The assessments carried out by NSAI on June 30 2017 indicated 67 BCM in the new natural gas fields and the potential for 69 BCM more. The NSAI report also indicated oil reserves of 33 million barrels and the potential for 71 million barrels more.
Energean said that it planned conducting additional exploratory drilling in the Karish and Tanin fields in order to encourage competition in the Israeli market and reduce energy prices for consumers. The company said that the development drilling will commence in 2018.
Energean, which acquired the fields following the Israeli government's approval of the gas outline development agreement, is competing with the Tamar and Leviathan gas fields controlled by Delek Group Ltd. (TASE: DLEKG) and Noble Energy Inc. (NYSE: NBL).
This week, Energean announced that it had signed three gas sales deals with Dorad and Edeltech worth an estimated $1 bilion.

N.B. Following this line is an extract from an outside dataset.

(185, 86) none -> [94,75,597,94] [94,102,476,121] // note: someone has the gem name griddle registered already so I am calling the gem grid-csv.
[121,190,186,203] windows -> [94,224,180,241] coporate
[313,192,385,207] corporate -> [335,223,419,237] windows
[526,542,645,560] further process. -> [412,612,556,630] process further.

The average price of these deals was an estimated $4 per thermal unit, about 20% lower that deal signed with the Leviathan partners and 30% lower than the price that Israel Electric Corporation (IEC) (TASE: ELEC.B22) is paying the Tamar partners.
These agreements are bringing Energean closer to the critical amount required if the Greek company is to obtain financing by the end of the year that is needed for the development plan approved by the Ministry of National Infrastructures, Energy and Water Resources in August.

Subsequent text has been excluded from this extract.